APRIL
07, 2014
Chalo
Delhi!
by VIJAY PRASHAD
How is a Harvard Professor of history to makes sense of the
grammar of Indian electoral politics? There is the retail end of things, the
door-to-door campaigns, the street meetings, the processions through congested
streets and the back-door deals cut with this or that power-broker. Harvard Yard
might be a den of conspiratorial faculty deal making, but it is a far cry from
the hustle and bustle of Indian electioneering. Nonetheless, Gardiner Chair of
Oceanic History Sugata Bose is now the Lok Sabha (parliament) candidate for the
Trinamul Congress (TMC). He will run to win the Jadavpur constituency in West
Bengal. A previous Harvard professor and US Ambassador to India, John Kenneth
Galbraith, wrote in 1958 that Indian society is “the world’s greatest example
of functioning anarchy.” How is Professor Bose to navigate this chaos?
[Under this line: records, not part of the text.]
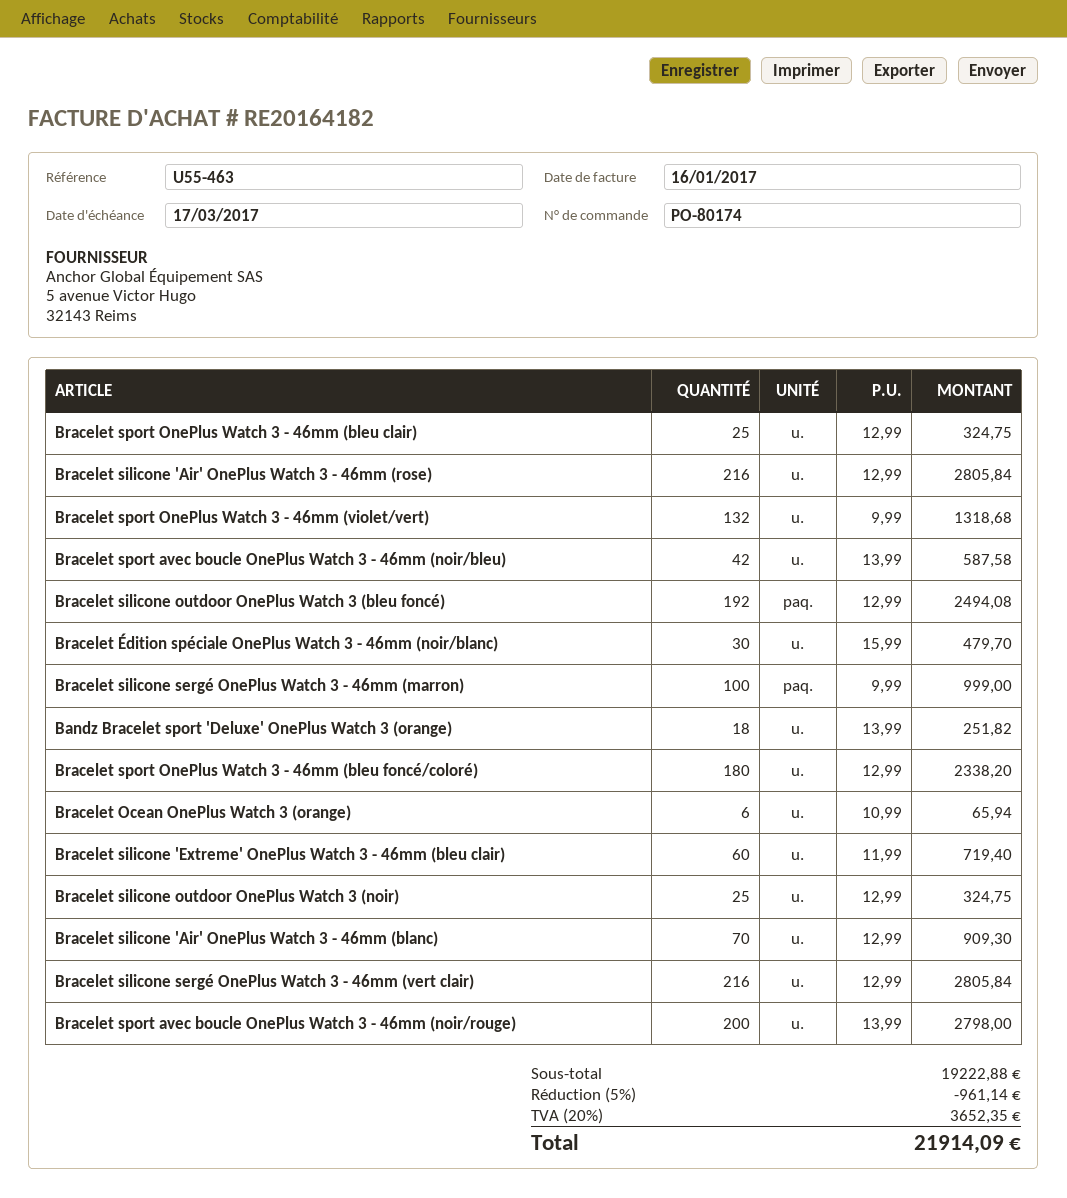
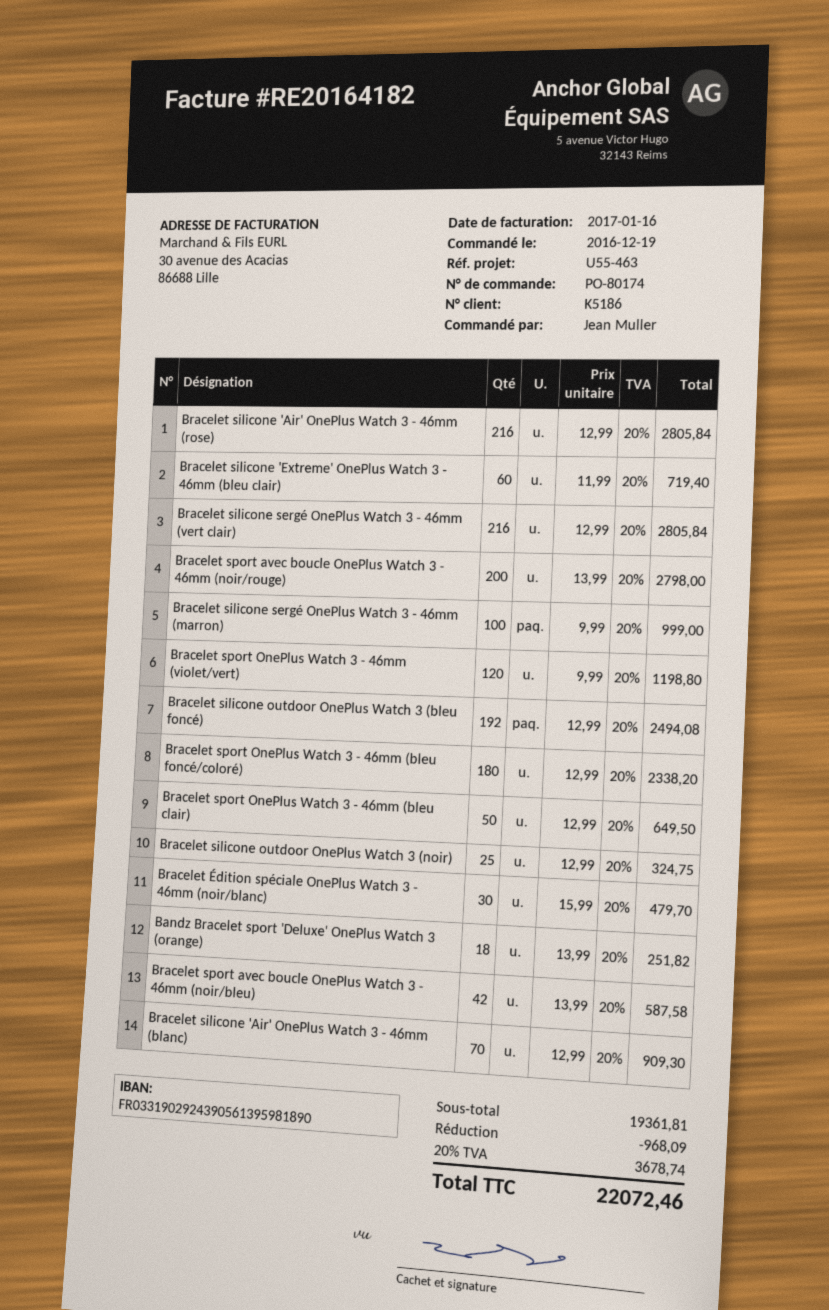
Bracelet sport OnePlus Watch 3 - 46mm (bleu clair): 25 x 12.99 = 324.75 -> 50 x 12.99 = 649.50
Bracelet sport OnePlus Watch 3 - 46mm (violet/vert): 132 x 9.99 = 1318.68 -> 120 x 9.99 = 1198.80
Bracelet Ocean OnePlus Watch 3 (orange): 6 x 10.99 = 65.94 -> none
subtotal: 19222.88 -> 19361.81
discount: 961.14 -> 968.09
tax: 20% = 3652.35 -> 20% = 3678.74
total: 21914.09 -> 22072.46

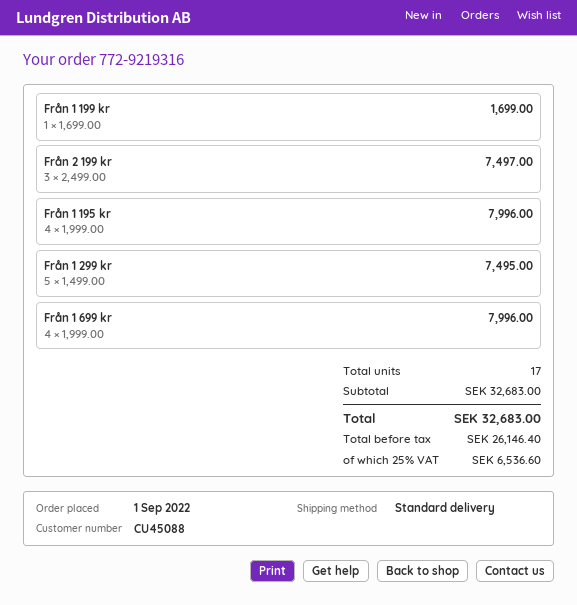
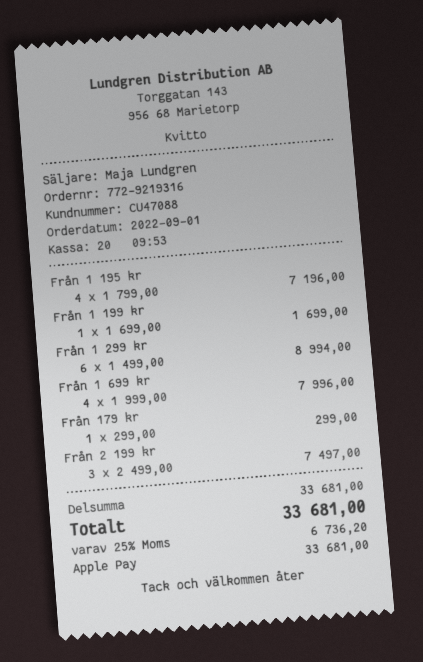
customer number: CU45088 -> CU47088
Från 1 195 kr: 4 x 1999.00 = 7996.00 -> 4 x 1799.00 = 7196.00
Från 1 299 kr: 5 x 1499.00 = 7495.00 -> 6 x 1499.00 = 8994.00
Från 179 kr: none -> 1 x 299.00 = 299.00
subtotal: 32683.00 -> 33681.00
tax: 25% = 6536.60 -> 25% = 6736.20
total: 32683.00 -> 33681.00

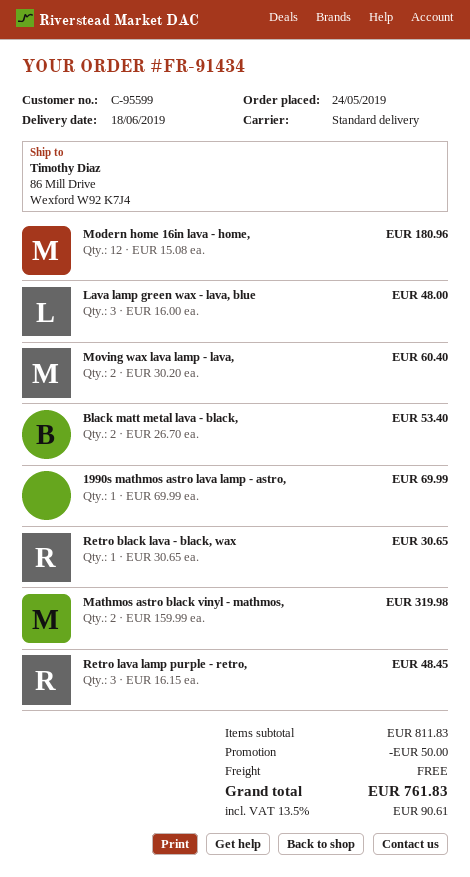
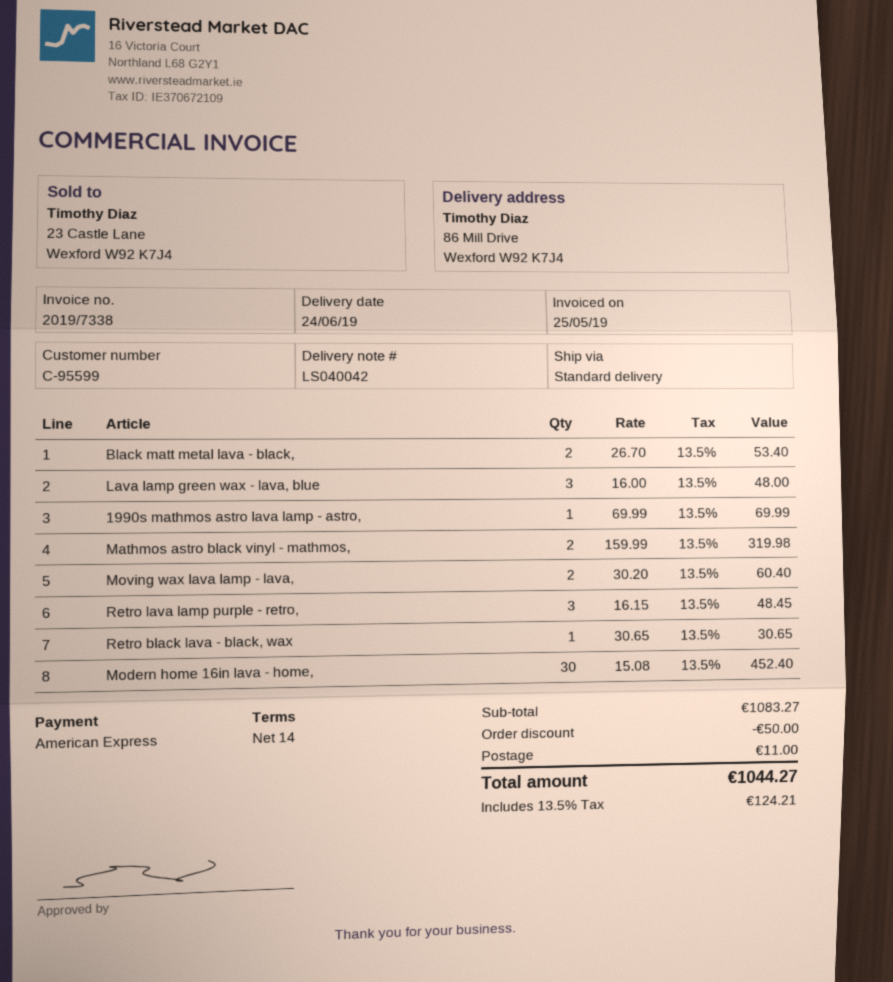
delivery date: 2019-06-18 -> 2019-06-24
Modern home 16in lava - home,: 12 x 15.08 = 180.96 -> 30 x 15.08 = 452.40
subtotal: 811.83 -> 1083.27
shipping: 0.00 -> 11.00
tax: 13.5% = 90.61 -> 13.5% = 124.21
total: 761.83 -> 1044.27

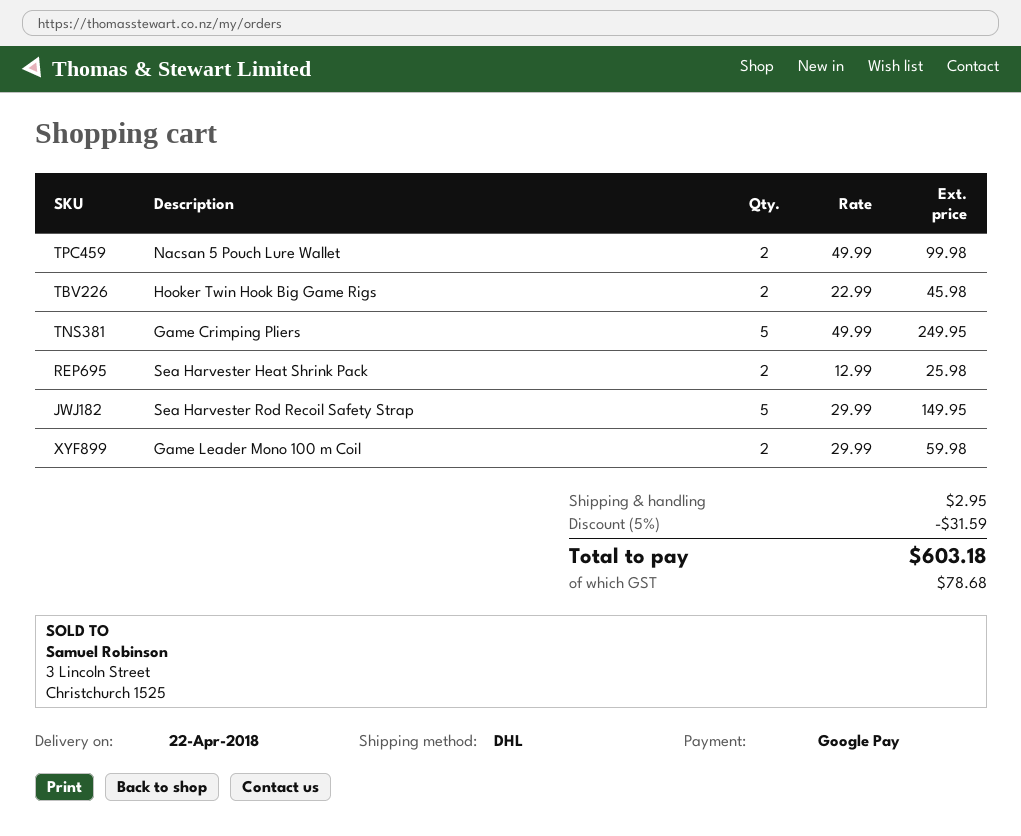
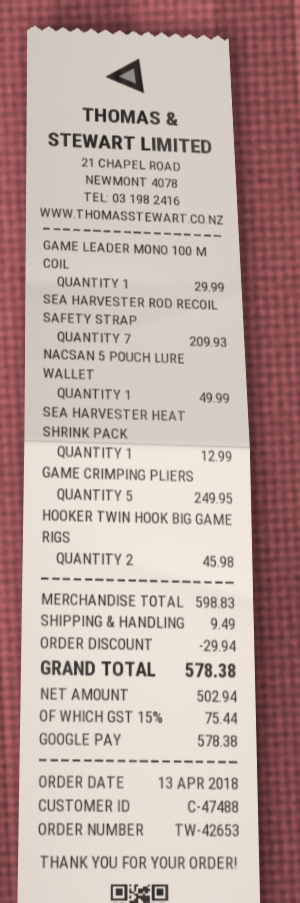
Nacsan 5 Pouch Lure Wallet: 2 for 99.98 -> 1 for 49.99
Sea Harvester Heat Shrink Pack: 2 for 25.98 -> 1 for 12.99
Sea Harvester Rod Recoil Safety Strap: 5 for 149.95 -> 7 for 209.93
Game Leader Mono 100 m Coil: 2 for 59.98 -> 1 for 29.99
discount: 31.59 -> 29.94
shipping: 2.95 -> 9.49
tax: 78.68 -> 75.44
total: 603.18 -> 578.38

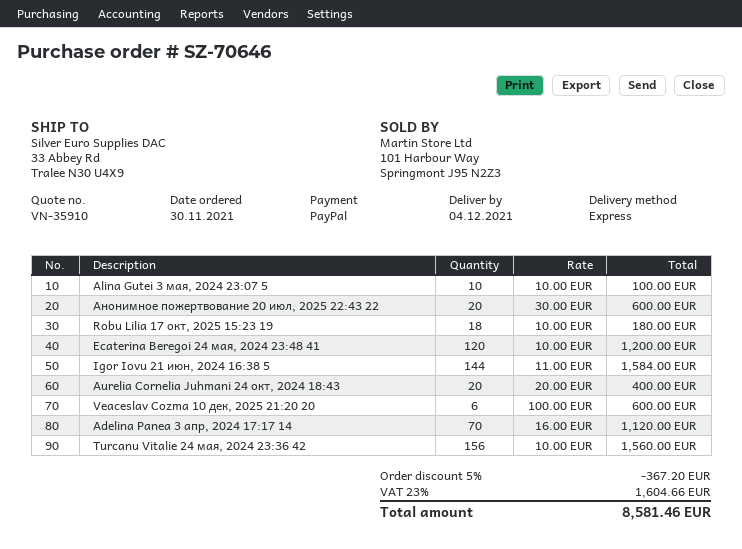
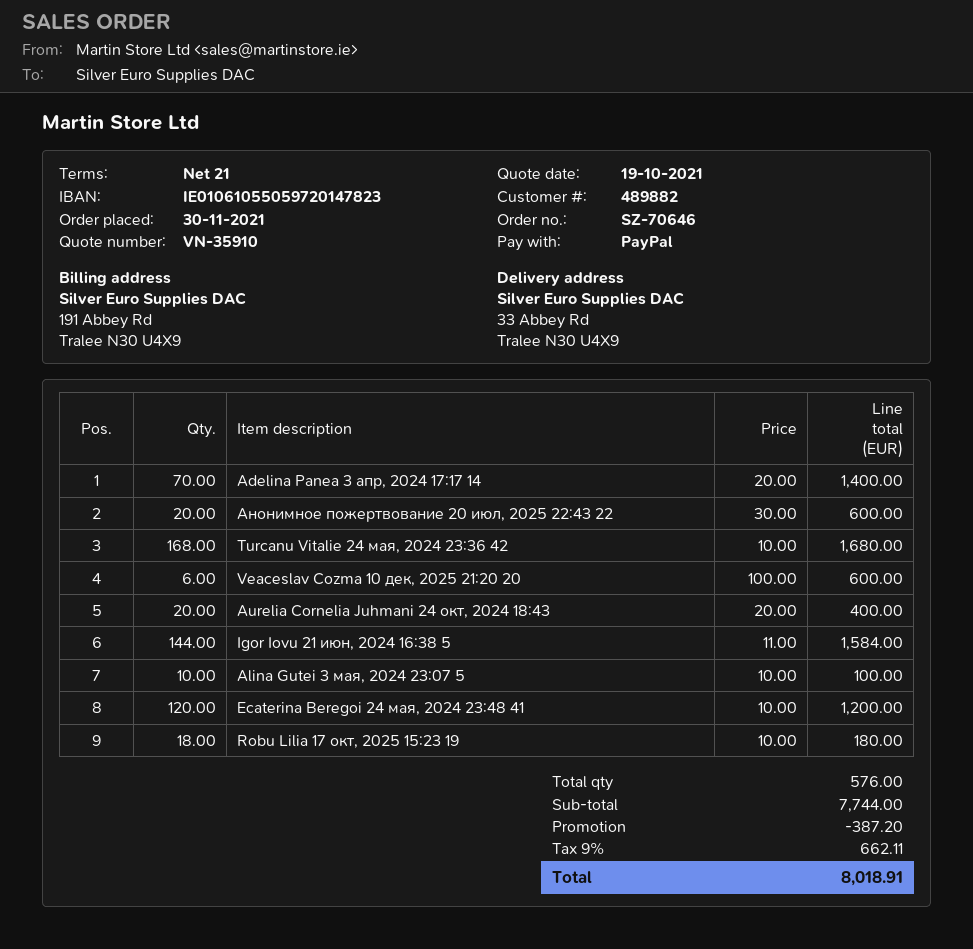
Adelina Panea 3 апр, 2024 17:17 14: 70 x 16.00 = 1120.00 -> 70 x 20.00 = 1400.00
Turcanu Vitalie 24 мая, 2024 23:36 42: 156 x 10.00 = 1560.00 -> 168 x 10.00 = 1680.00
discount: 367.20 -> 387.20
tax: 23% = 1604.66 -> 9% = 662.11
total: 8581.46 -> 8018.91

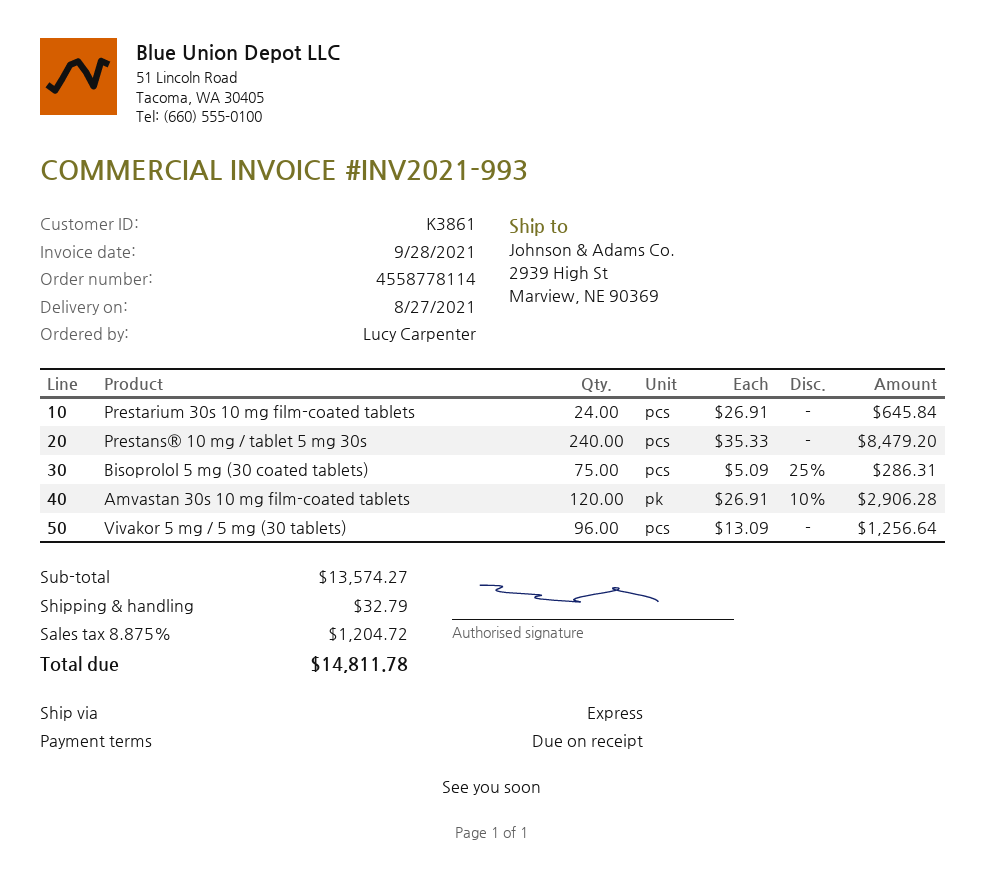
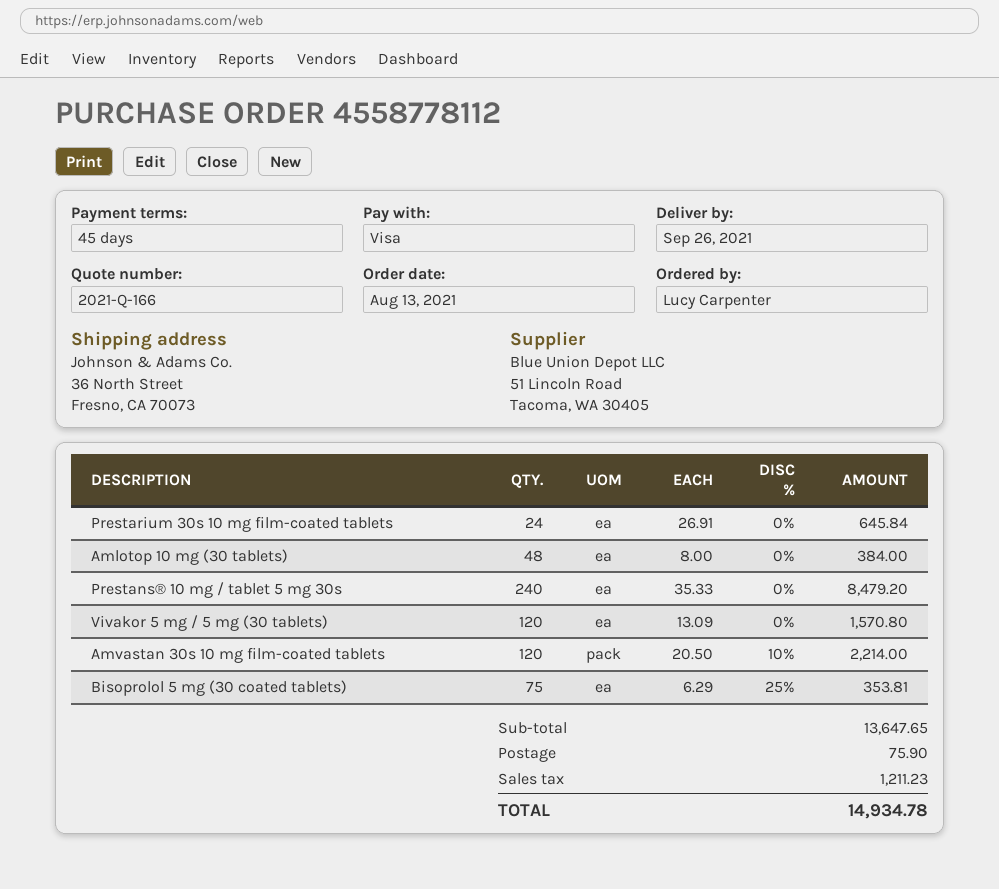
order number: 4558778114 -> 4558778112
delivery date: 2021-08-27 -> 2021-09-26
payment terms: on receipt -> 45 days
ship to: 2939 High St, Marview, NE 90369 -> 36 North Street, Fresno, CA 70073
Bisoprolol 5 mg (30 coated tablets): 75 x 5.09 - 25% = 286.31 -> 75 x 6.29 - 25% = 353.81
Amvastan 30s 10 mg film-coated tablets: 120 x 26.91 - 10% = 2906.28 -> 120 x 20.50 - 10% = 2214.00
Vivakor 5 mg / 5 mg (30 tablets): 96 x 13.09 = 1256.64 -> 120 x 13.09 = 1570.80
Amlotop 10 mg (30 tablets): none -> 48 x 8.00 = 384.00
subtotal: 13574.27 -> 13647.65
shipping: 32.79 -> 75.90
tax: 1204.72 -> 1211.23
total: 14811.78 -> 14934.78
Professor Bose is no stranger to Jadavpur, the home of one of West
Bengal’s most important universities. His mother has been the Member of
Parliament for the district three previous times. When he arrived from
Cambridge, Massachusetts to take up the cudgels for the TMC, the party workers
greeted him with the slogan, Netaji-er gharer chhele ke vote din, vote
din (Vote for the boy who is from Netaji’s family). They referred to
Bose’s granduncle, Netaji Subhash Chandra Bose, who is a beloved nationalist
leader. Netaji, as he is called, oscillated from bourgeois nationalism (he was
the president of the Indian National Congress) to socialism (he founded his own
Forward Bloc party). The Forward Bloc party is now in the Left Front alliance,
the adversary of Professor Bose’s TMC. Sugata Bose and his mother, Krishna
Bose, are both authors of books about Netaji, with Sugata Bose’s His
Majesty’s Opponent: Subhas Chandra Bose and India’s Struggle for Independence arriving
with the imprimatur of Harvard University Press in 2011. Professor Bose is
aware of the power of his inheritance. “You elected my mother from here three
times,” he says in the middle-class neighbourhood of Garfa, “I’m hoping that
you will bless me in the same way.” In his biography of Netaji, Professor Bose
sneered at the Congress for being “under dynastic control” of the Nehru-Gandhi
family. Nothing so bad when one is advantaged by a legacy.
But the bequest of this seat from his mother – with the aura of
his granduncle around him – seems insufficient. And herein comes the problem.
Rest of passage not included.